小樽では、潮見ヶ岡神社(本間清治宮司)例大祭で30年ほど伝承されてきたが、コロナ禍で4年間中止となり、担い手不足で今年6月の例大祭でも中止となっていた。
四ヶ散米行列を再現しようと、小樽松前神楽保存会や龍宮神社の協力で出演者を募り、年長から中学2年生まで19名が集まって7月1日〜8月17日に9回の稽古を行い、今日の本番に備えてきた。
衣装は、松前神楽と同じで菱形の家紋入りで、木製の刀を振りながら進み、列が2列になるのが特徴的。
子孫繁栄家運隆昌を願う三番叟舞(さんばそうまい)から始まり、天女が扇子と鈴を持って優雅に舞う鈴上舞(すずあげまい)、4人で舞う四ヶ散米舞(しかさごまい)と演目が続き、運河プラザ中庭に出て、四ヶ散米行列(しかさごぎょうれつ)を再現し、同館中庭まで行列を作り移動。
小さな子どもでもできるように、小樽のみの舞が披露され、観客も行列と一緒に移動し、舞を堪能した。
舞の見せ所のひとつに3人組になる場面があり、刀を持ち離れないように輪をつくり、1人が潜る舞いも上手にこなし、練習の成果を発揮して大きな拍手が贈られていた。

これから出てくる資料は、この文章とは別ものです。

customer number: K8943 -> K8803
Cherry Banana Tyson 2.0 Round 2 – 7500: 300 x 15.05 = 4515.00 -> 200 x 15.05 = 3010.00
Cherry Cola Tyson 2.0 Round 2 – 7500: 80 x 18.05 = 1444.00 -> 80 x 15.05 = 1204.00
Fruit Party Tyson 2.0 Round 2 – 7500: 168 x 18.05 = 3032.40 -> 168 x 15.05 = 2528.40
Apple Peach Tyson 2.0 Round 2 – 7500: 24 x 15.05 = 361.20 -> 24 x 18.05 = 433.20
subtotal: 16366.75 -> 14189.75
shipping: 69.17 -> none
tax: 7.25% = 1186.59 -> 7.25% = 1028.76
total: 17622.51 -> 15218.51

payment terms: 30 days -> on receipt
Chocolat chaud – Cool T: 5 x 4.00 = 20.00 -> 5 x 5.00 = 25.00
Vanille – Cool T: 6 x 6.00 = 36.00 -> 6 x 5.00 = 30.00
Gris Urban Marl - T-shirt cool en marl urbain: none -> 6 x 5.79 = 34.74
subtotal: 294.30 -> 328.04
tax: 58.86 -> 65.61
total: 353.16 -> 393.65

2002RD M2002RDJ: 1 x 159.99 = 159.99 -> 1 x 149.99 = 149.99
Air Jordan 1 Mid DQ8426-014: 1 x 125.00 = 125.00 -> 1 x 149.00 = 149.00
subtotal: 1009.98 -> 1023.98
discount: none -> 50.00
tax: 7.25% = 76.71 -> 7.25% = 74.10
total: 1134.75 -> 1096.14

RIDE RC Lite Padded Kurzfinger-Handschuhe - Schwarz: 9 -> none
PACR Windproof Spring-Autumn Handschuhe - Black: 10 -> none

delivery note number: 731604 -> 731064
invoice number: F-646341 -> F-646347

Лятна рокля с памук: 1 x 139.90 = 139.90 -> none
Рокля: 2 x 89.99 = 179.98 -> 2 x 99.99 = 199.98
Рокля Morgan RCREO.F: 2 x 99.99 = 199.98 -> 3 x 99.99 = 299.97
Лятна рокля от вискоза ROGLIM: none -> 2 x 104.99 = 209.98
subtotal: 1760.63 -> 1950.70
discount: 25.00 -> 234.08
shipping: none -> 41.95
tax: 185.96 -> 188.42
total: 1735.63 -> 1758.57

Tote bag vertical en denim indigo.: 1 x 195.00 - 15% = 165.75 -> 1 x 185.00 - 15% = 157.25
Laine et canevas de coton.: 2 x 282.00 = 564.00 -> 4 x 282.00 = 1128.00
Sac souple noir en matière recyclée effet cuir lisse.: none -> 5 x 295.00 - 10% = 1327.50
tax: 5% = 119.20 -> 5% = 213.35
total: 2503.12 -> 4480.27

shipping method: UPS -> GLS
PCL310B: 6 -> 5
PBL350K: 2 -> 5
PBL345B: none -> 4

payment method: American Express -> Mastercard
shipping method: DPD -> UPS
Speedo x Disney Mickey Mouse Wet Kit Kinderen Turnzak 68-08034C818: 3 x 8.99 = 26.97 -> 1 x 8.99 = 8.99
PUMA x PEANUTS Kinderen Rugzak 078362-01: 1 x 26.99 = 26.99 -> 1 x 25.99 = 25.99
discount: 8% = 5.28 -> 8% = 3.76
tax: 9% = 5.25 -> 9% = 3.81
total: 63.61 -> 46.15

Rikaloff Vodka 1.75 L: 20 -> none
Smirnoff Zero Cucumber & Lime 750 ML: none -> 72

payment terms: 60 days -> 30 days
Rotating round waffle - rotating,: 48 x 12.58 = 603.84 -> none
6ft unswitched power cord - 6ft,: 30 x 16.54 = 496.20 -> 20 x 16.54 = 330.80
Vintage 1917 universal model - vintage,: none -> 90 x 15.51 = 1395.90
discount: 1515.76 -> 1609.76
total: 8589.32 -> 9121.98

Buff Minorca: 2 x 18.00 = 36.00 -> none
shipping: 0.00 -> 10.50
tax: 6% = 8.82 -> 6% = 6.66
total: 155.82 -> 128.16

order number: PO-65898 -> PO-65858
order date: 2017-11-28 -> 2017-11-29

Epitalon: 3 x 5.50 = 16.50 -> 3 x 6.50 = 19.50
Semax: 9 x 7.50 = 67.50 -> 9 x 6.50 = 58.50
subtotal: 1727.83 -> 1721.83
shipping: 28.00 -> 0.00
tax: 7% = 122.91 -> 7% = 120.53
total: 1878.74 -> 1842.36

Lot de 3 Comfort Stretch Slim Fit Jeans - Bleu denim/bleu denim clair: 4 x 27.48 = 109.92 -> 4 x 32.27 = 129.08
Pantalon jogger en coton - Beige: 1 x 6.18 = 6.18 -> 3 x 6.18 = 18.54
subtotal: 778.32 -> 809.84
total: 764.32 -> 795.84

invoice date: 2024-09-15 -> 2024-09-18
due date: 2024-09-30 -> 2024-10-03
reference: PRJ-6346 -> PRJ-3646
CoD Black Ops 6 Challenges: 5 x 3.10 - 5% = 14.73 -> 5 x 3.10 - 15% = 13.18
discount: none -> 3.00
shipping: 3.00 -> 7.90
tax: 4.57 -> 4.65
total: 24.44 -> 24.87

最後は獅子舞が披露され、来場者の頭を噛み健康を祈願した。
岡内勇人君(小3)は、「練習は厳しかった。3人で組むところで手を離さないように気を付けた。緊張したが上手に踊ることができた。また参加してみたい」と話していた。
本間宮司は、「北海道には沢山の民俗芸能があるが、生粋の北海道生れで北海道育ちの神楽は、松前神楽だけ。北海道の開拓の祈りを込めて作られた神楽。次の世代を担う子どもたちに伝承し頑張ってもらいたい。今後ともご支援よろしくお願いします」と挨拶した。